Right now you are exactly where God knew you would be. I promise you God’s not sitting in Heaven saying, “Wow, Molly’s working a part time job! Shocker”. Or, “Wow, I didn’t know Karen was going to be so tired from having four boys.” We will never get to where we need to be if we are focused on where we thought we should have been by now. Let that one marinate for a while. There is a worldwide ministry right in your own town, right in your own home.
As for me, I’m in a little more solitude than I have been in the past without my closest friends to lean on. God has been telling me to stop looking back on what I had. He wants me to fully trust Him- He want to be my best friend first and foremost. I will never be able to fully embrace what He has for me if I am continually looking back at what I had or where I ‘think’ I should be. When I was a new believer, I never stopped even just once and said, “Wow God, look at all I gave up for you, or look at all the fun I use to have”. Whatever season you’re in, I challenge you to see it as a season of preparation. What is He preparing you for? And will you pass the test in front of you, or will you need to go around a few more blocks? The good news is- He will wait.
There are gifts and talents that He has given you, that only you can do. Do you write? Continue to write for His glory and see where He takes it. Do you sing? Continue to sing to and for Him and see where He takes you. Do you have gift of encouragement? My goodness how the world could use you right now! Are you a faithful friend? Then allow God to guide you to someone who could really use a friend. Right now, where you’re at, be faithful. And ask Him to give you pure motives out of a heart that wants to serve. He is preparing us for greater things to come. Oh, that we would be faithful exactly where we’re at. I like what Jen Hatmaker says in her book Tune In, “As God begins leading us in a certain direction, we must go along willingly. This is usually a series of baby steps, but you string enough of those together, and you’ve traveled miles down the road of spiritual growth, paving the way for the development of your gifts. “ There are things you’ve done in the past like singing, acting, writing, or dancing. You just never know how God will bring those things back to be used for His glory. And remember, it’s all just part of the plan!

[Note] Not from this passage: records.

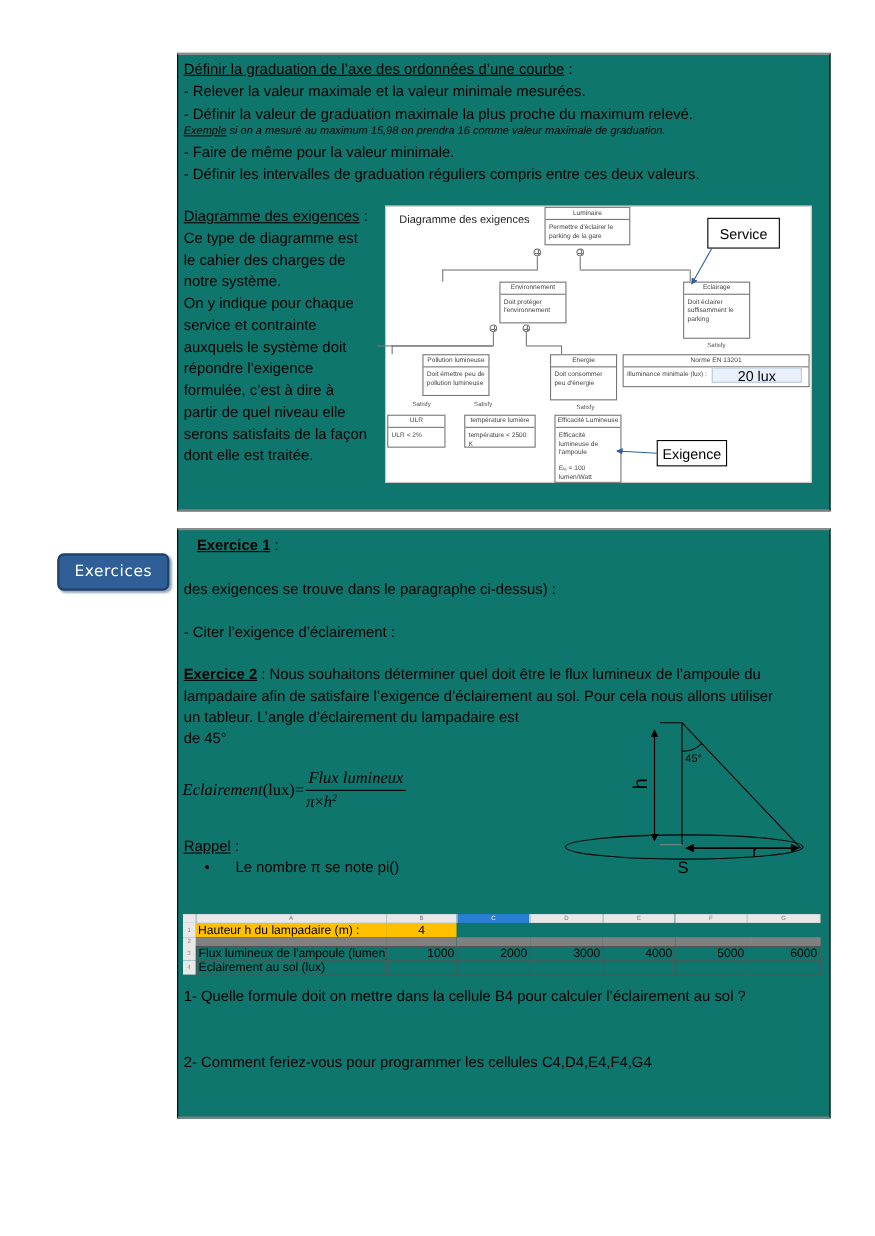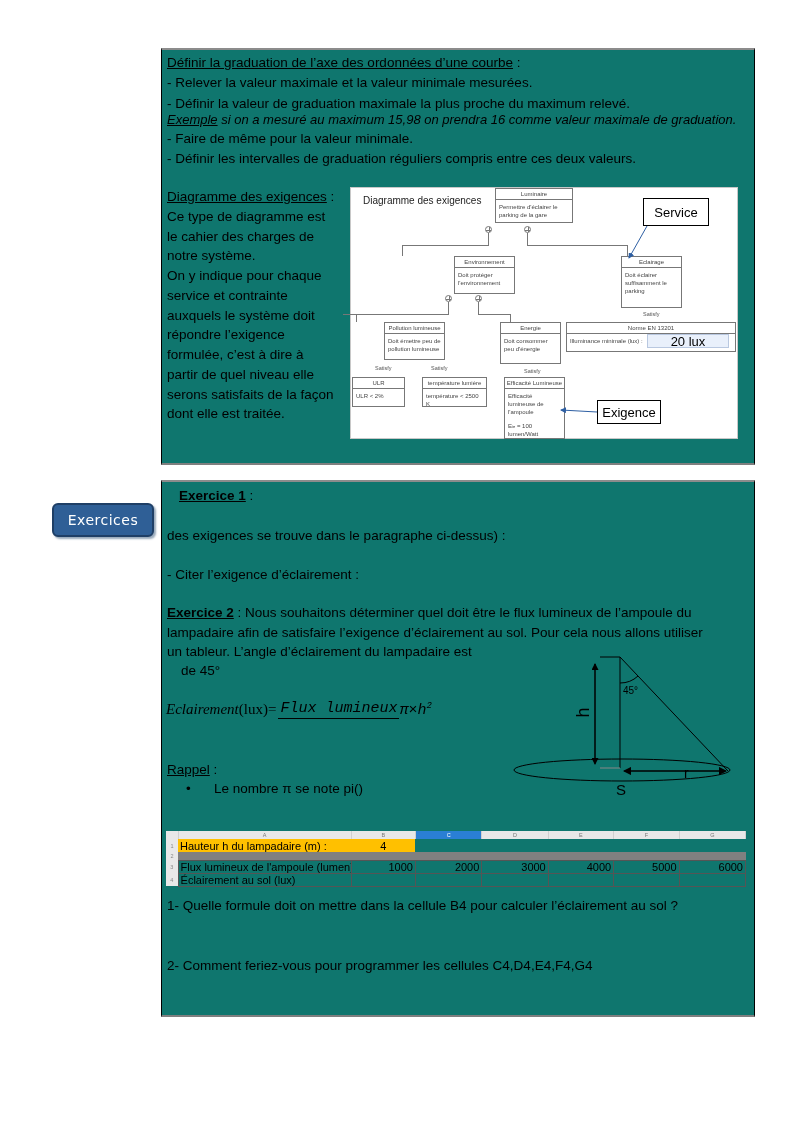"Exemple si on a mesuré" .small-it { font-size: 13px -> 10px }
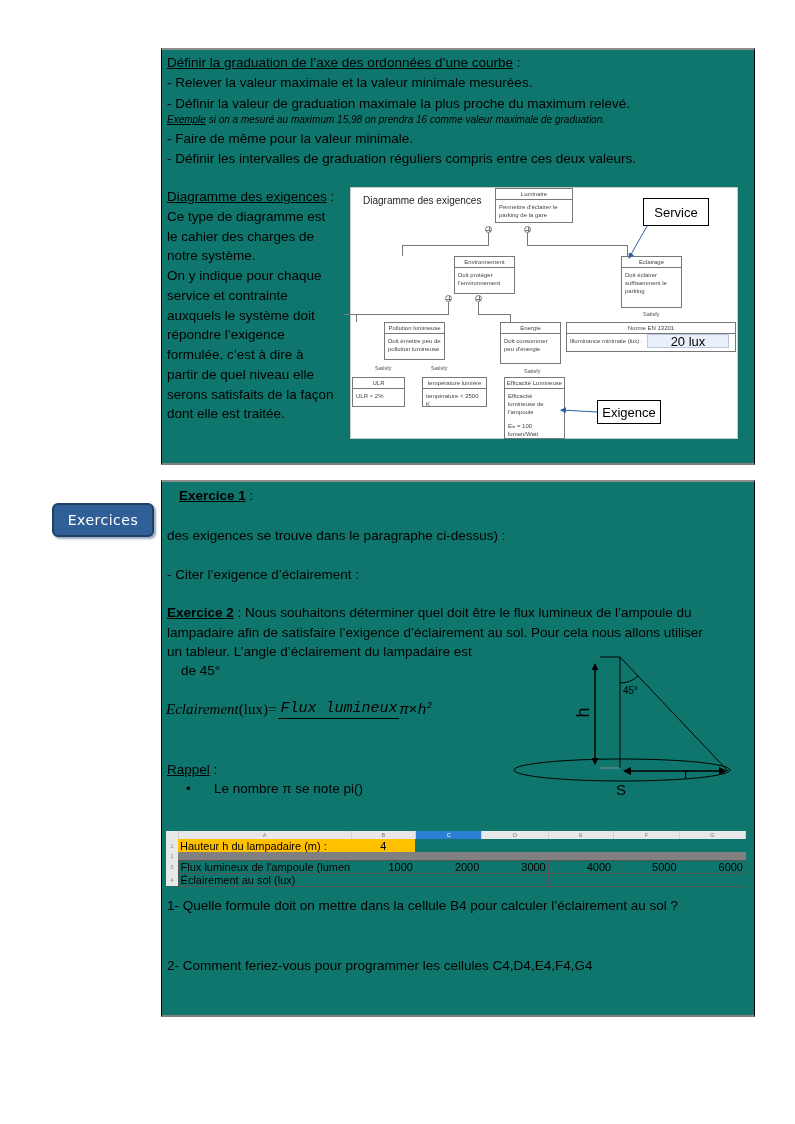"de 45°" div.line { margin-left: 14px -> none }
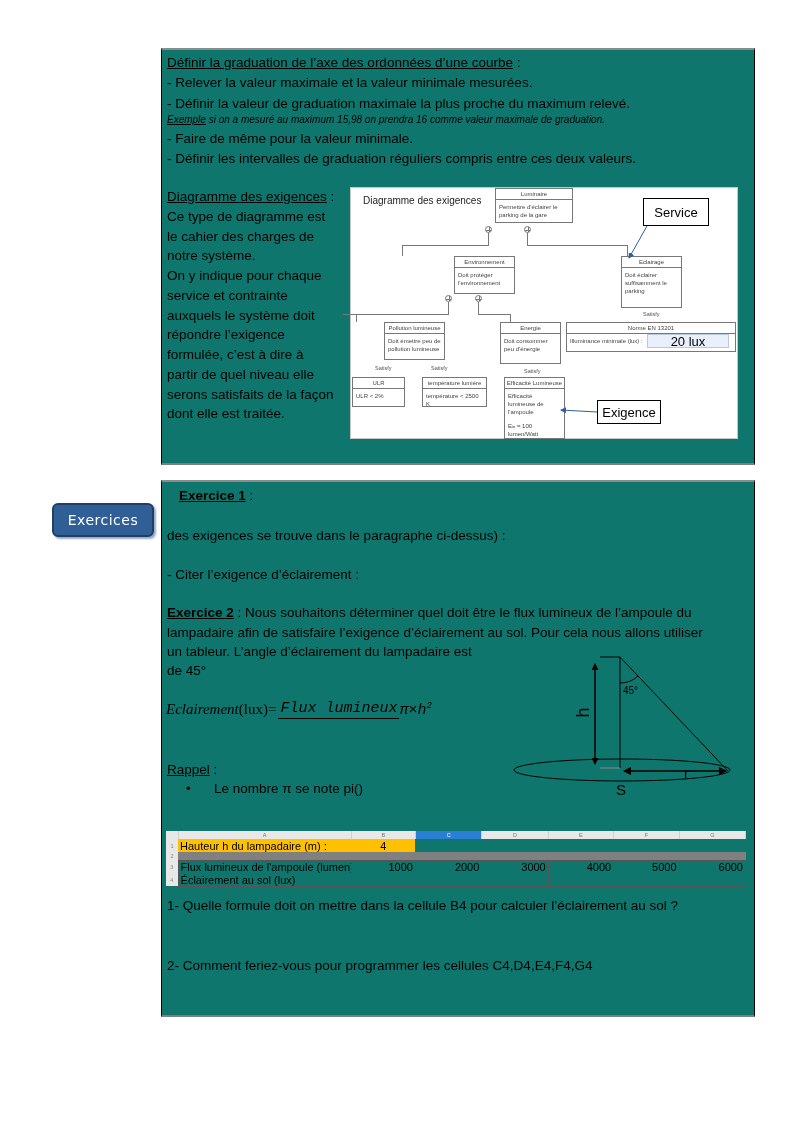"Flux lumineux" .frac { flex-direction: row -> column; font-family: Liberation Mono, monospace -> none }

Lord, remind us that You are preparing us. Help us to be faithful in the here and now. Help us to not live in ‘how good it use to be’ and help us not camp out at ‘In the future when…’ but help us to know we are exactly where You knew we would be. You’re not shocked by our progress (or lack of). You have given each of us gifts and talents- may we use them right now, exactly where we’re at! Amen
Psalm 25:4- Show me the path where I should walk, Oh Lord; Point out the right road for me to follow.